Exemple concret : Paul a un salaire de base de 2 000 € brut par mois, une prime personnelle de 200 €, une indemnité de panier de 50 € et un avantage en nature (logement évalué à 150 € mensuels). Pour calculer les indemnités prévues par L.1226-14 et L.1226-15, on reconstitue son salaire moyen sur les trois derniers mois comme s’il avait continué à travailler : 2 000 + 200 + 50 + 150 = 2 400 € par mois. Les indemnités seront donc calculées sur cette base de 2 400 € mensuels.
- Référence temporelle : salaire moyen des trois derniers mois avant la suspension du contrat.

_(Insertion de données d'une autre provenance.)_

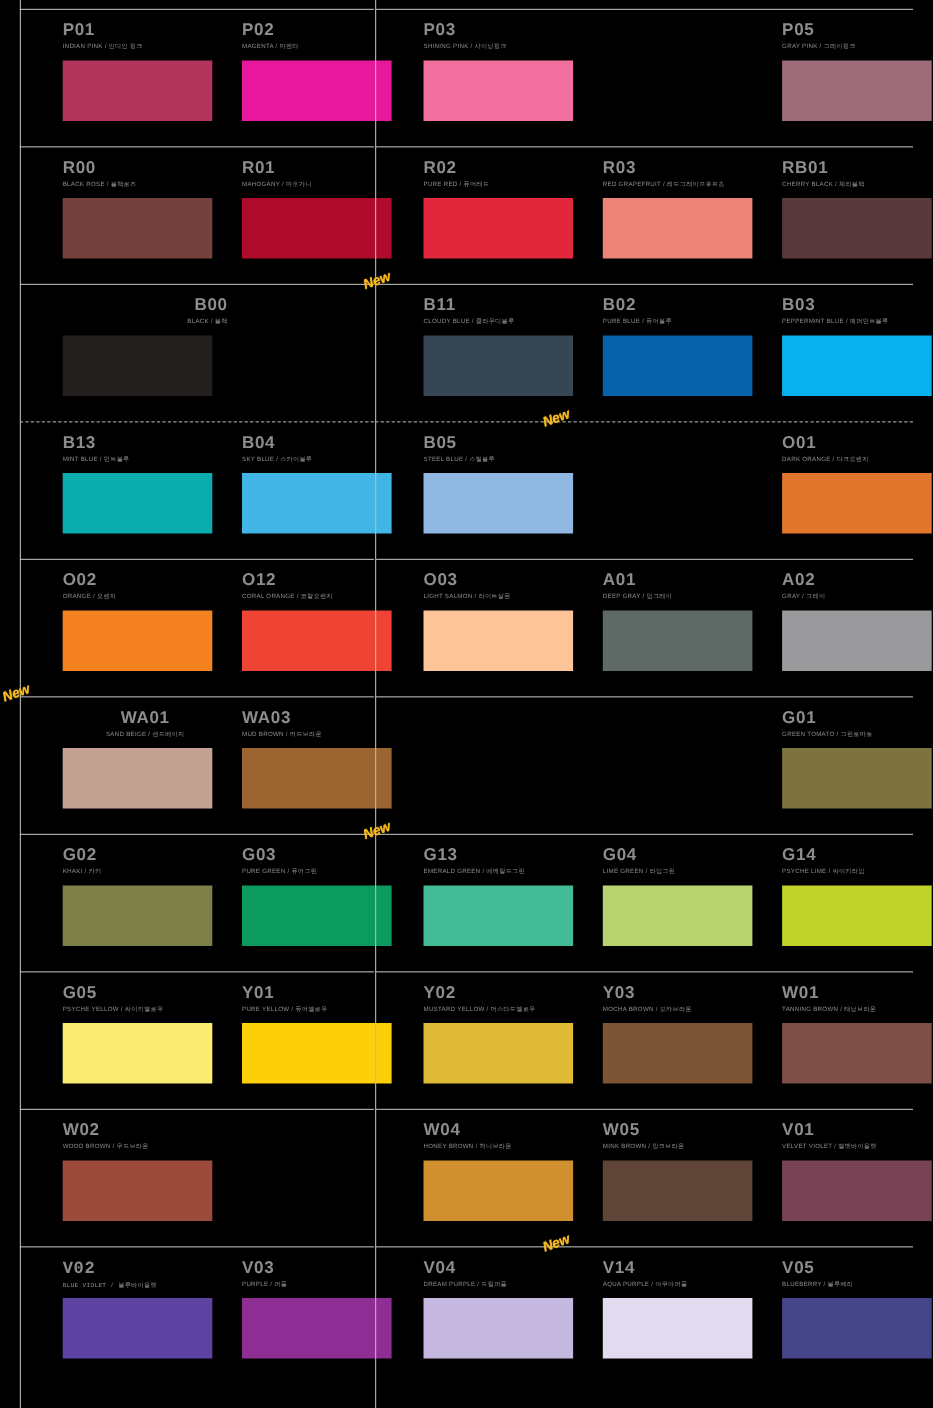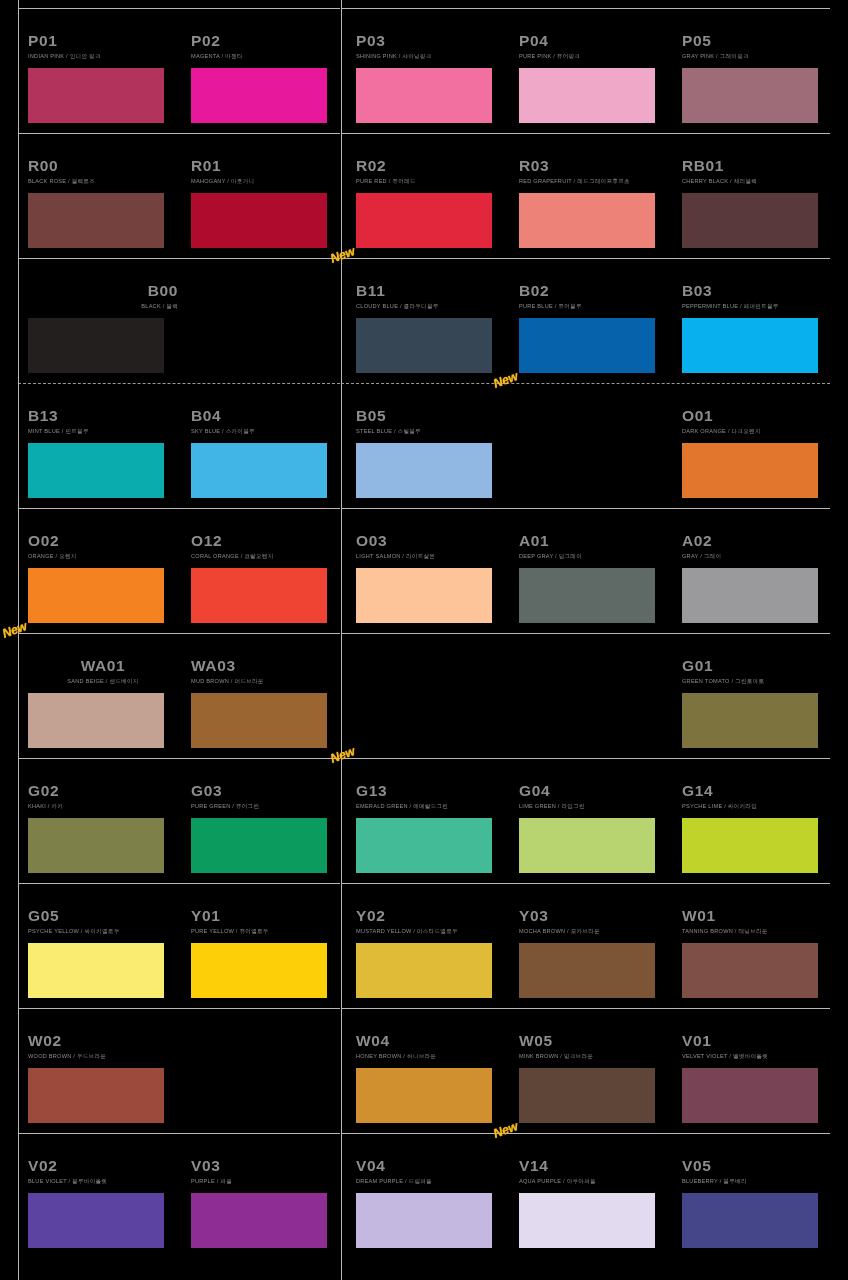--- a/index.html
+++ b/index.html
@@ -57,22 +57,23 @@
     border-top: 1px dashed #9a9a9a;
     height: 0;
   }
   .cells {
     position: absolute;
     top: 0; left: 0;
     width: 848px; height: 125px;
   }
   .cell {
     position: absolute;
-    top: 16px;
+    top: 3px;
     width: 150px;
+    margin-left: 29px;
   }
   .cell .code {
     font-size: 15.5px;
     font-weight: bold;
     color: #8d8d8d;
     letter-spacing: 0.6px;
     line-height: 18px;
     margin: 0;
     padding-top: 8px;
     white-space: nowrap;
@@ -130,25 +131,20 @@
           <div class="cell" style="left: 191px;">
             <div class="code">P02</div>
             <div class="name">MAGENTA / 마젠타</div>
             <div class="swatch" style="background: rgb(232, 24, 156);"></div>
           </div>
           <div class="cell" style="left: 356px;">
             <div class="code">P03</div>
             <div class="name">SHINING PINK / 샤이닝핑크</div>
             <div class="swatch" style="background: rgb(241, 112, 159);"></div>
           </div>
-          <div class="cell" style="left: 519px;">
-            <div class="code">P04</div>
-            <div class="name">PURE PINK / 퓨어핑크</div>
-            <div class="swatch" style="background: rgb(240, 168, 200);"></div>
-          </div>
           <div class="cell" style="left: 682px;">
             <div class="code">P05</div>
             <div class="name">GRAY PINK / 그레이핑크</div>
             <div class="swatch" style="background: rgb(158, 107, 121);"></div>
           </div>
         </div>
       </div>
       <div class="row" style="top: 133px;">
         <div class="row-rule"></div>
         <div class="row-rule right"></div>
@@ -369,21 +365,21 @@
             <div class="code">V01</div>
             <div class="name">VELVET VIOLET / 벨벳바이올렛</div>
             <div class="swatch" style="background: rgb(121, 67, 86);"></div>
           </div>
         </div>
       </div>
       <div class="row" style="top: 1133px;">
         <div class="row-rule"></div>
         <div class="row-rule right"></div>
         <div class="cells">
-          <div class="cell" style="left: 28px;">
+          <div class="cell" style="left: 28px; font-family: Liberation Mono, monospace;">
             <div class="code">V02</div>
             <div class="name">BLUE VIOLET / 블루바이올렛</div>
             <div class="swatch" style="background: rgb(92, 67, 162);"></div>
           </div>
           <div class="cell" style="left: 191px;">
             <div class="code">V03</div>
             <div class="name">PURPLE / 퍼플</div>
             <div class="swatch" style="background: rgb(142, 45, 148);"></div>
           </div>
           <div class="cell" style="left: 356px;">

- Hypothèse : on calcule comme si le salarié avait continué à travailler au même poste (donc on tient compte des éléments qu’il aurait perçus).
- Notion large de « salaire » : taux personnel, primes, avantages en nature, indemnités, gratifications et autres éléments constitutifs du revenu.
- Valeur des avantages en nature : ils doivent être évalués et intégrés au calcul.
- Application : cette base sert au calcul des indemnités prévues aux articles L.1226-14 et L.1226-15 (protection du salaire en cas d’arrêt lié à un AT/MP).
- Prise en compte des éléments variables : les primes régulières ou éléments de rémunération variables doivent être intégrés de manière représentative (prorata si nécessaire).
- Vérifier les conventions collectives ou accords : ils peuvent préciser le mode d’évaluation de certains éléments (ex. 13e mois, commissions, avantages).